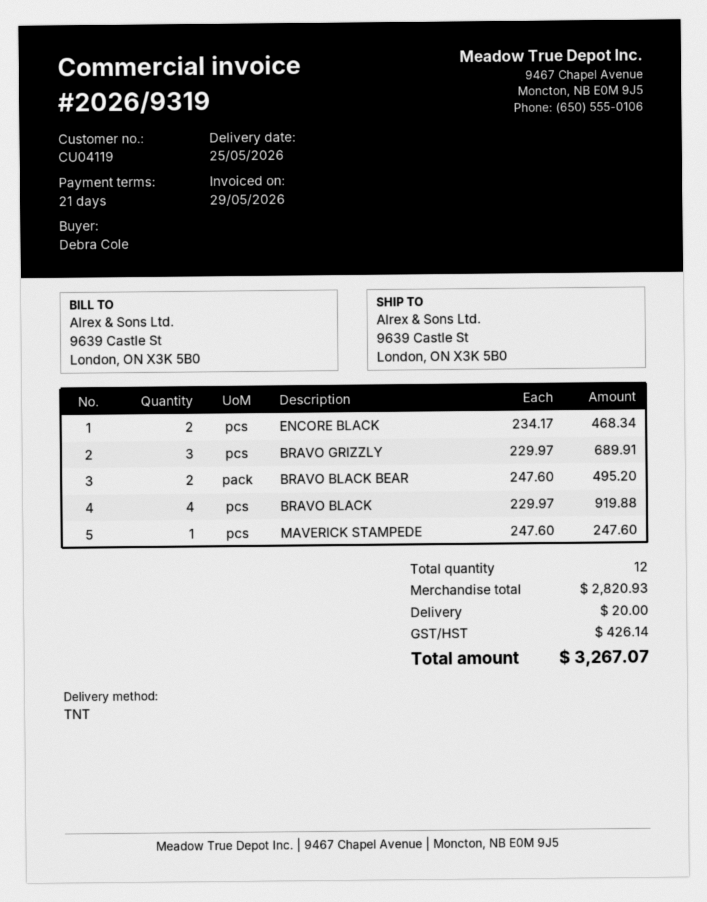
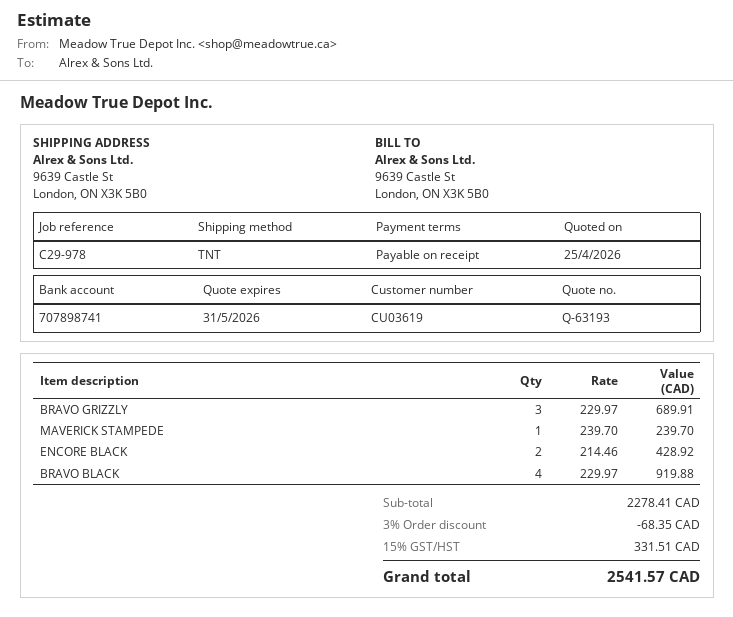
payment terms: 21 days -> on receipt
customer number: CU04119 -> CU03619
ENCORE BLACK: 2 x 234.17 = 468.34 -> 2 x 214.46 = 428.92
BRAVO BLACK BEAR: 2 x 247.60 = 495.20 -> none
MAVERICK STAMPEDE: 1 x 247.60 = 247.60 -> 1 x 239.70 = 239.70
subtotal: 2820.93 -> 2278.41
discount: none -> 3% = 68.35
shipping: 20.00 -> none
tax: 426.14 -> 331.51
total: 3267.07 -> 2541.57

> [Exercise description]:
Reproduce, word for word, every line starting at the line that contains "discount: none -> 3% = 68.35" and ending with the final line of the entries.

> [Written response]:
discount: none -> 3% = 68.35
shipping: 20.00 -> none
tax: 426.14 -> 331.51
total: 3267.07 -> 2541.57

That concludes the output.